Résumé de la décision
M. et Mme A... ont contesté un arrêt de la cour administrative d'appel de Nantes qui a rejeté leur appel contre un jugement du tribunal administratif d'Orléans. Ce dernier avait, après avoir prononcé un non-lieu à statuer pour une partie de la demande (concernant des majorations), rejeté leur demande de décharge des cotisations supplémentaires d'impôt sur le revenu et de contributions sociales pour l'année 2009. Ils ont soutenu que l'administration fiscale avait rehaussé leur revenu à raison de sommes considérées comme des revenus d'origine indéterminée et ont par la suite saisi le Conseil d'Etat. Le Conseil d’Etat a confirmé l’arrêt de la cour administrative d’appel, rejetant les pourvois de M. et Mme A... sur le fond et sur la forme.
Arguments pertinents
1. Sur la régularité de l’arrêt : Les requérants ont contesté la régularité de l'arrêt en raison d'un prétendu défaut de signature. Cependant, il a été établi que la minute de l'arrêt avait été signée par les autorités compétentes (le président de la formation de jugement, le rapporteur et le greffier). En conséquence, le moyen tiré du défaut de signature a été écarté comme manquant en fait.

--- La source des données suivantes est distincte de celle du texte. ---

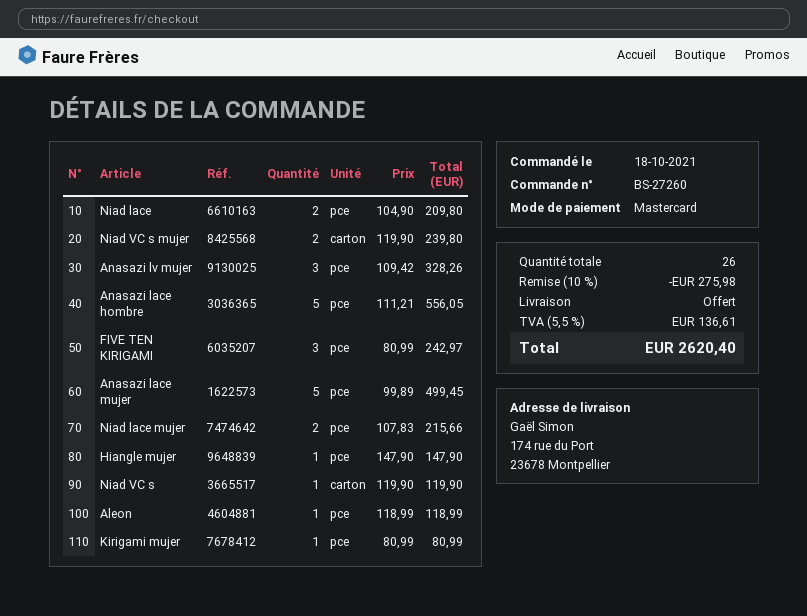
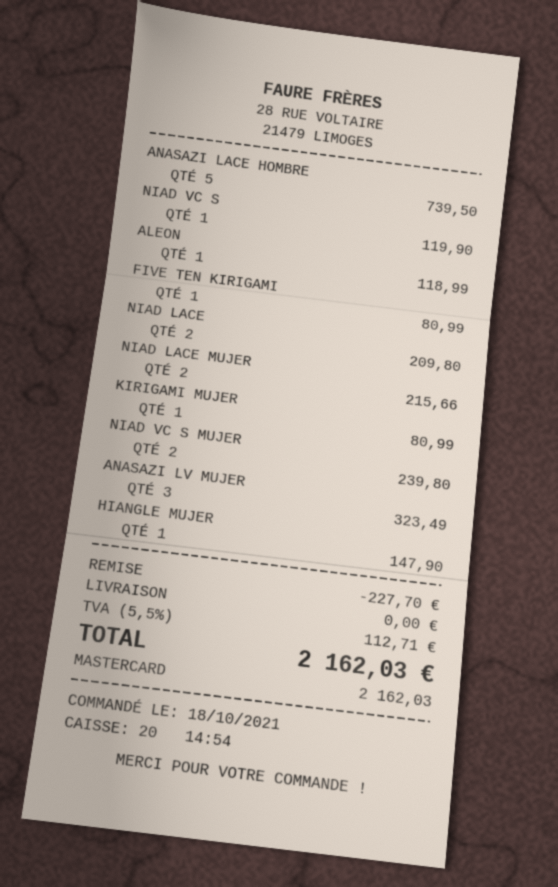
Anasazi lv mujer: 3 for 328.26 -> 3 for 323.49
Anasazi lace hombre: 5 for 556.05 -> 5 for 739.50
FIVE TEN KIRIGAMI: 3 for 242.97 -> 1 for 80.99
Anasazi lace mujer: 5 for 499.45 -> none
discount: 275.98 -> 227.70
tax: 5.5% = 136.61 -> 5.5% = 112.71
total: 2620.40 -> 2162.03

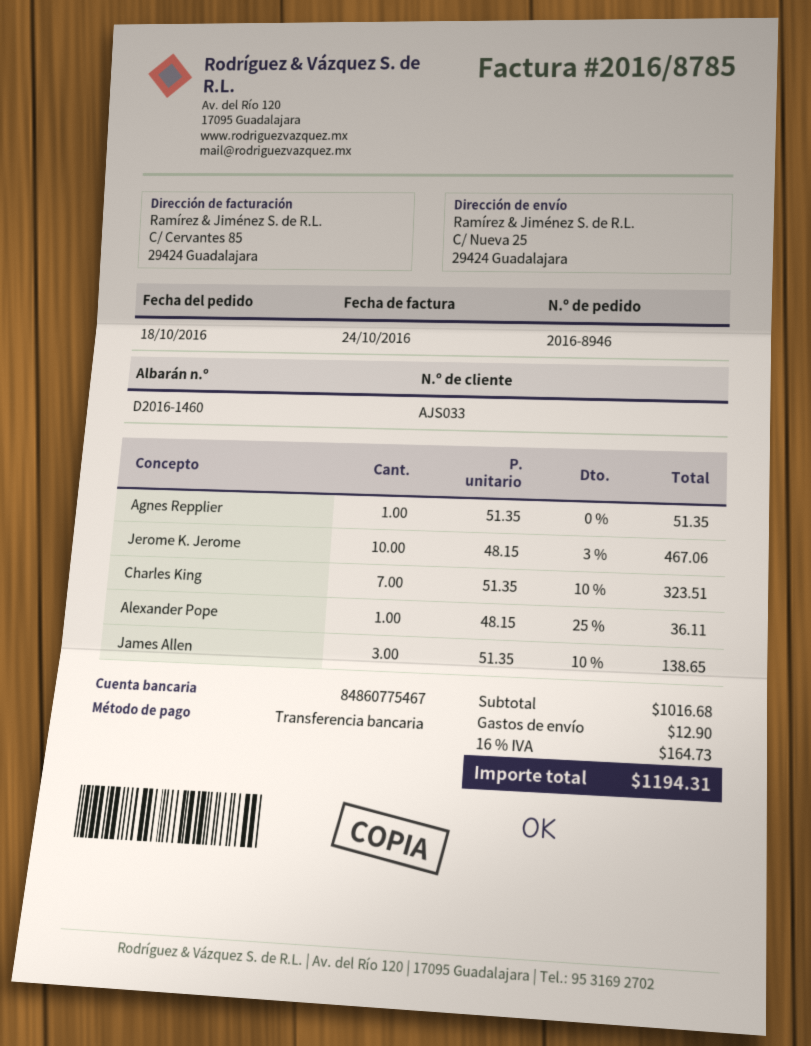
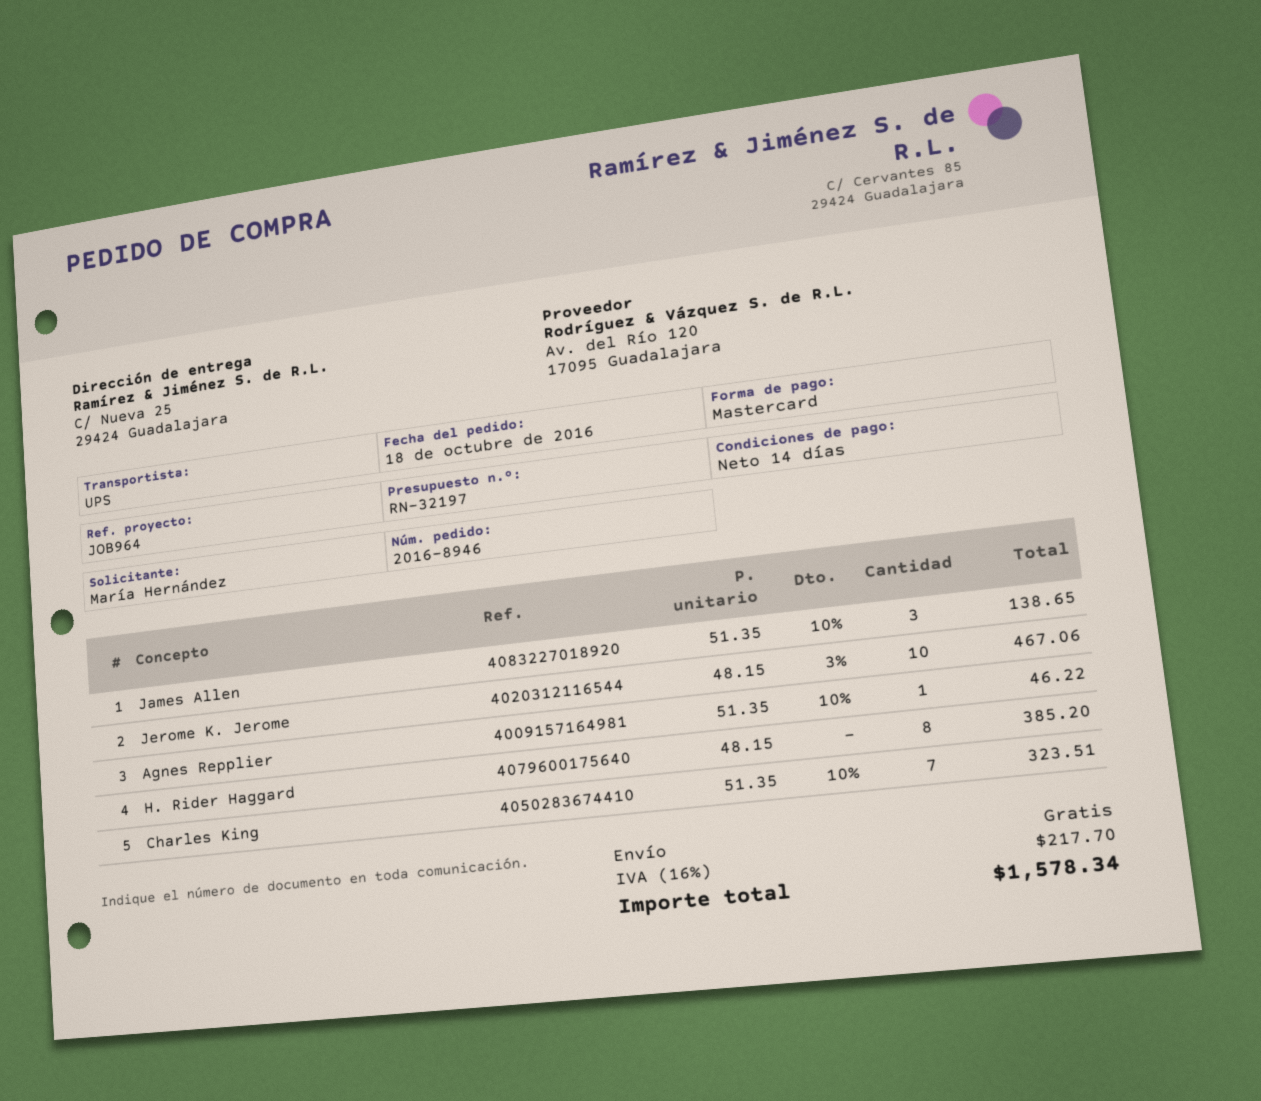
payment method: bank transfer -> Mastercard
Agnes Repplier: 1 x 51.35 = 51.35 -> 1 x 51.35 - 10% = 46.22
Alexander Pope: 1 x 48.15 - 25% = 36.11 -> none
H. Rider Haggard: none -> 8 x 48.15 = 385.20
shipping: 12.90 -> 0.00
tax: 16% = 164.73 -> 16% = 217.70
total: 1194.31 -> 1578.34

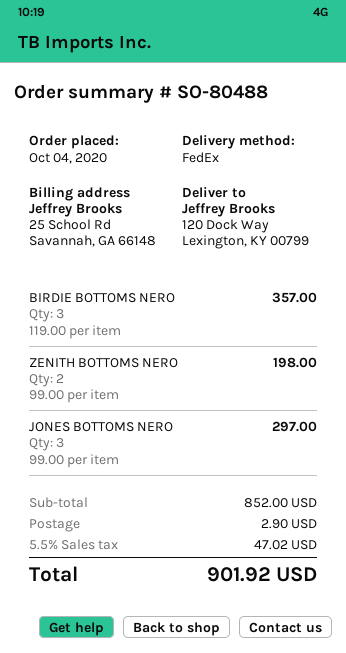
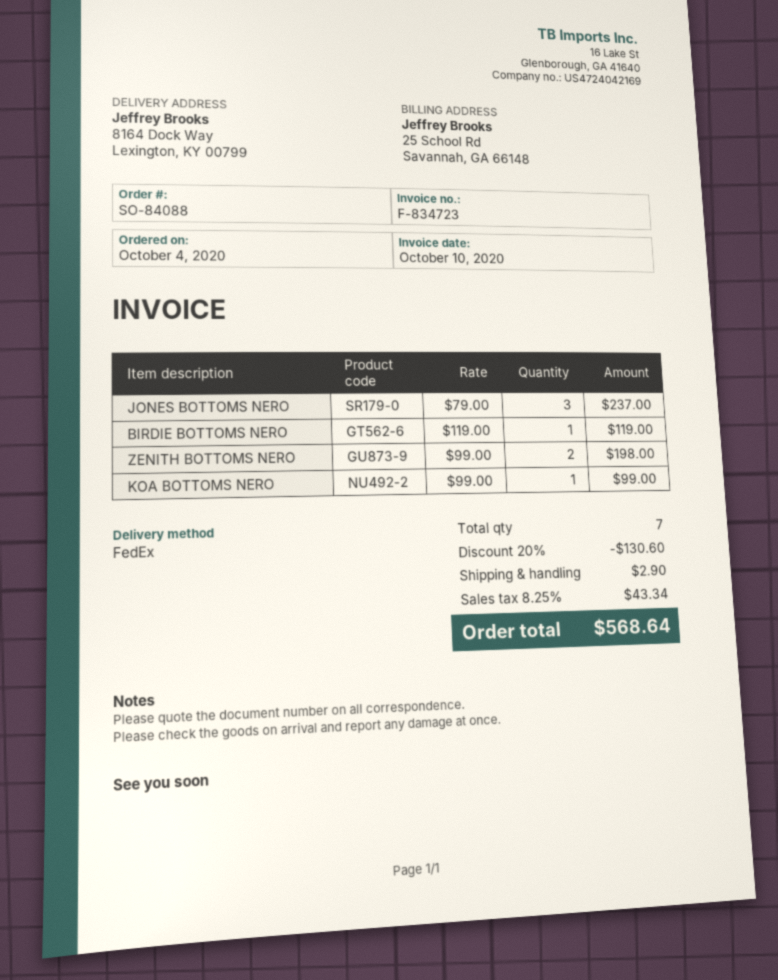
order number: SO-80488 -> SO-84088
ship to: 120 Dock Way, Lexington, KY 00799 -> 8164 Dock Way, Lexington, KY 00799
BIRDIE BOTTOMS NERO: 3 x 119.00 = 357.00 -> 1 x 119.00 = 119.00
JONES BOTTOMS NERO: 3 x 99.00 = 297.00 -> 3 x 79.00 = 237.00
KOA BOTTOMS NERO: none -> 1 x 99.00 = 99.00
discount: none -> 20% = 130.60
tax: 5.5% = 47.02 -> 8.25% = 43.34
total: 901.92 -> 568.64

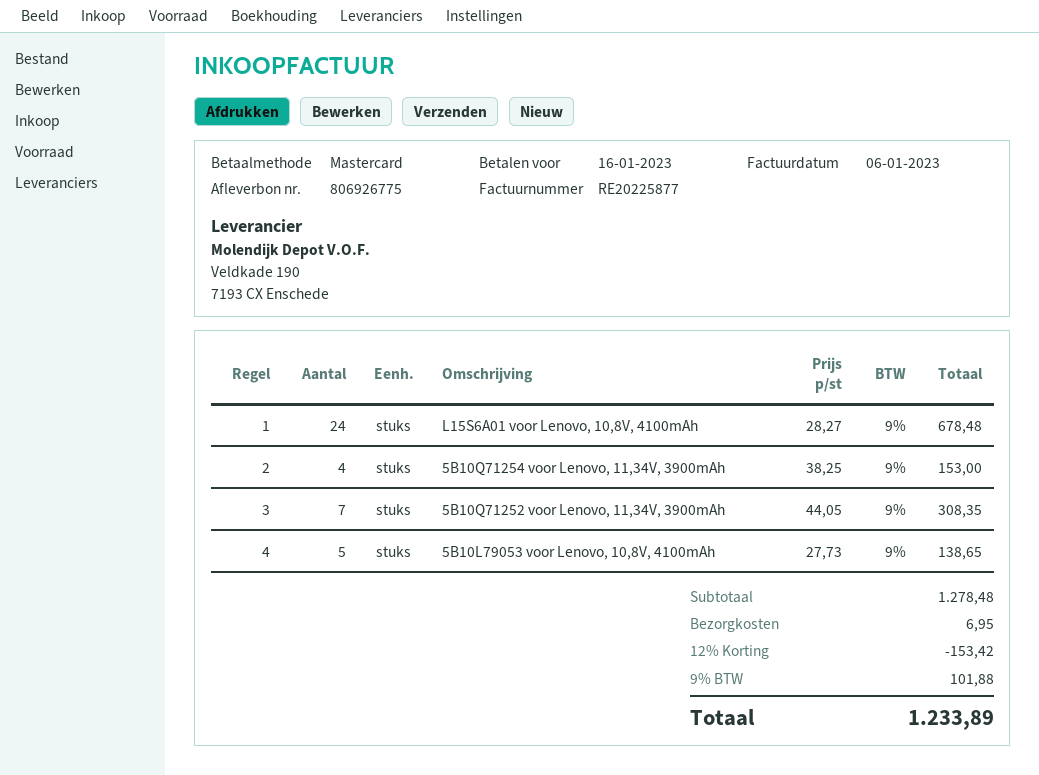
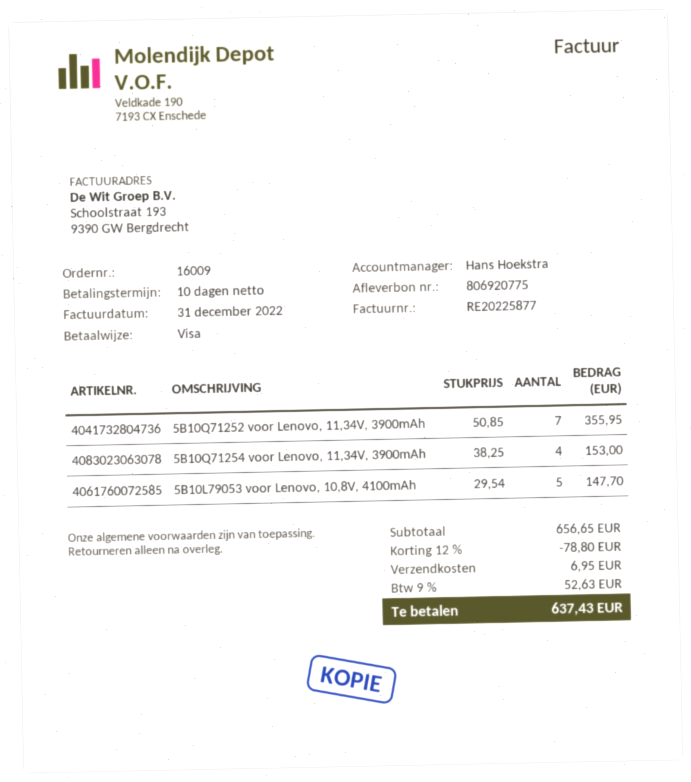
delivery note number: 806926775 -> 806920775
invoice date: 2023-01-06 -> 2022-12-31
payment method: Mastercard -> Visa
L15S6A01 voor Lenovo, 10,8V, 4100mAh: 24 x 28.27 = 678.48 -> none
5B10Q71252 voor Lenovo, 11,34V, 3900mAh: 7 x 44.05 = 308.35 -> 7 x 50.85 = 355.95
5B10L79053 voor Lenovo, 10,8V, 4100mAh: 5 x 27.73 = 138.65 -> 5 x 29.54 = 147.70
subtotal: 1278.48 -> 656.65
discount: 12% = 153.42 -> 12% = 78.80
tax: 9% = 101.88 -> 9% = 52.63
total: 1233.89 -> 637.43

Citation pertinente : "la minute de l'arrêt de la cour administrative d'appel de Nantes a été signée par le président de la formation de jugement, le rapporteur ainsi que le greffier d'audience."
2. Sur le bien-fondé de l'arrêt : Le Conseil d’Etat a rappelé que, dans toutes les imputations établies d’office, la charge de la preuve incombe au redevable (art. L. 193 du livre des procédures fiscales). En l'espèce, M. et Mme A... n'ont pas pu établir, par des éléments probants, que la somme litigieuse constituait un prêt. En effet, les simples actes notariés ne prouvaient pas de manière suffisante l’existence d’un contrat de prêt.
Citation pertinente : "le contribuable qui demande la décharge ou la réduction de l'imposition [...] doit apporter la preuve que cette somme n'avait pas le caractère d'un revenu imposable."
3. Interprétation des actes : Les juges ont également noté que les actes fournis par M. et Mme A... ne suffisaient pas à établir l'existence d'un prêt, notamment parce qu'ils ne comportaient pas de preuves de remboursements et que certains éléments étaient postérieurs à l'examen de la situation fiscale.
Citation pertinente : "la cour a [...] jugé que les actes produits par M. et Mme A... ne suffisaient pas à établir que la somme en litige avait la nature d'un prêt."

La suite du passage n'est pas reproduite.